Upon debuting, WMJX faced several competitors, including WROR (98.5 FM, now the current WBZ-FM), WVBF (105.7 FM, now the current WROR-FM), WSSH (99.5 FM, now WCRB), and, to some extent, easy listening station WJIB (96.9 FM, now WBQT); however, during the 1990s, all four stations changed formats. (WROR-FM and WBQT are now also owned by Greater Media; the company at one time also operated the 99.5 frequency as WKLB-FM.)

Two of the personalities on Magic, Nancy Quill and David Allan Boucher, have been on the station since its inception. Quill has long been the weekday midday hostess; Boucher hosts the very popular nighttime show Bedtime Magic, and is also heard on various stations around the country.

WMJX has had only three program directors during its entire run. Jack Casey was the original program director from 1981 to 1986, followed by Phil Redo. Don Kelley served as the Program Director from October 1989 to February 2012.

For much of the early 2000s (except for 2005), WMJX was one of the very few AC stations not to broadcast wall-to-wall Christmas music during the weeks leading up to Christmas. In 2005, WMJX joined the bandwagon and broadcast an all-Christmas format from the day after Thanksgiving through December 25. It did not do so again until 2012 (choosing to change to Christmas music on December 5),[2] although sister station WROR-FM broadcast an all-Christmas format during the holidays from 200711. However, during a 24 hour period from 6 p.m. Christmas Eve to 6 p.m. Christmas Day, WMJX presents a commercial free program called The Magic Of Christmas. While it is billed as "traditional" Christmas music, most of the songs are new age or smooth jazz arrangements of holiday favorites. One fan of the show spent months identifying the Magic of Christmas set list.[3]
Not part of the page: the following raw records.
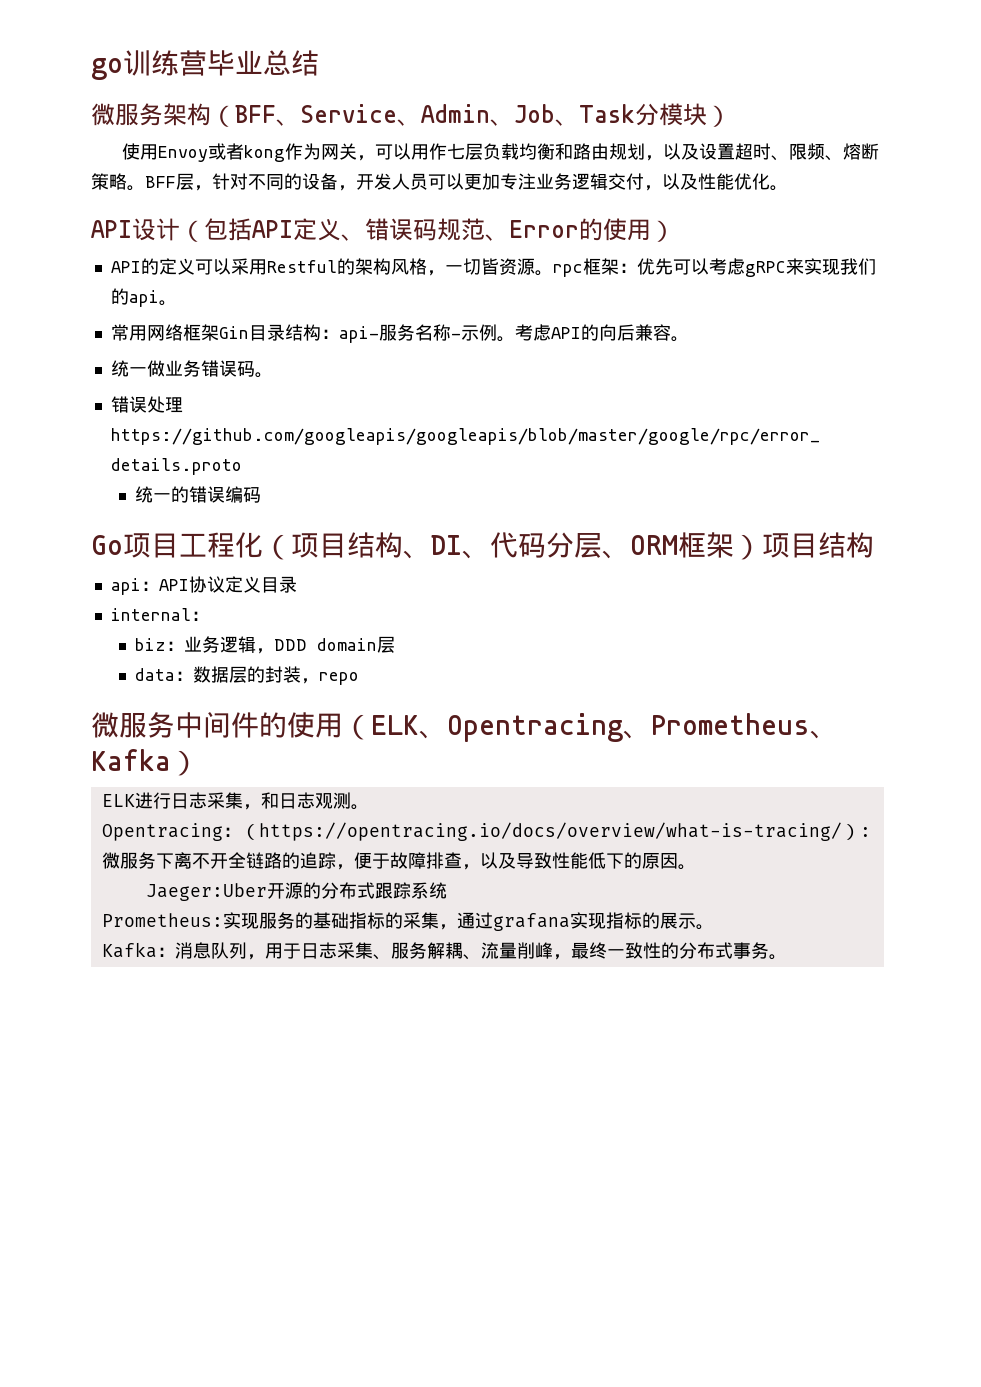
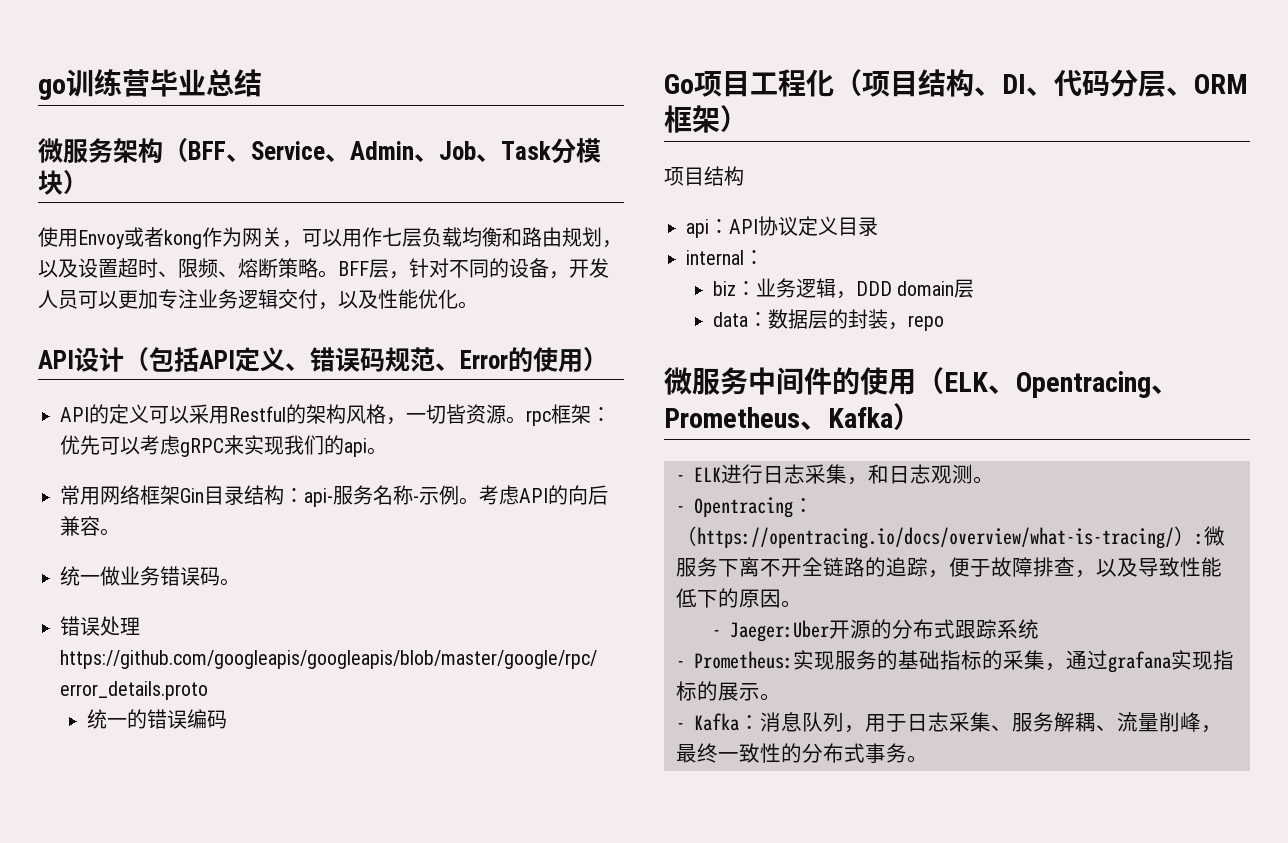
(762, 547) none -> (748, 118) //
(199, 763) none -> [676,475,685,482] -
(369, 807) none -> [676,506,685,513] -
(696, 867) none -> [712,630,721,637] -
(447, 890) none -> [676,661,685,668] -
(714, 927) none -> [676,723,685,730] -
WMJX frequently edited the songs they play to make them fit the "soft rock" format. Some examples include REO Speedwagon's "Keep On Loving You" (which had no guitar solo when played on WMJX), Rick Springfield's "Jessie's Girl" (the guitar solo has been removed), and Taio Cruz's "Dynamite" and Katy Perry's "California Gurls" (entire lines of the song's verses have been cut, for reasons unspecified). The change in management in 2012, marked the end of the policy of "home grown" edits, and most (if not all) of these songs were replaced with the full versions that were supplied by the record companies.

Cool, Hot or Green[edit]

In 2008, WMJX ran a contest titled Cool, Hot or Green. The prize was advertised as a new car, a choice of a “cool” Mercedes-Benz C-series sedan, a “hot” Audi TT convertible or a “green” Toyota Prius. A complaint was filed when it was learned that the prize was a two year lease on one of the three cars, and would only be awarded if the winner qualified for the lease. In response the Federal Communications Commission (FCC) issued a $4,000 fine to Greater Media, the station's owners.[4][5]

Awards[edit]

In 1998, WMJX received a "Radio Active" Grammy Award for programming excellence. In 2007 the station was nominated for the top 25 markets adult contemporary station of the year award by Radio & Records magazine. Other nominees included KOST in Los Angeles, WALK-FM in Patchogue, New York, WLTW in New York City, WBEB in Philadelphia, and KEZK-FM in St. Louis.[6] In 2010 the station received the Marconi award from the National Association of Broadcasters in the AC Station category.[7]

Appearance in popular culture[edit]

Ambient-drone artist Oneohtrix Point Never (AKA Daniel Lopatin) takes his name from a play on the station's frequency number as sort of a tribute.[8]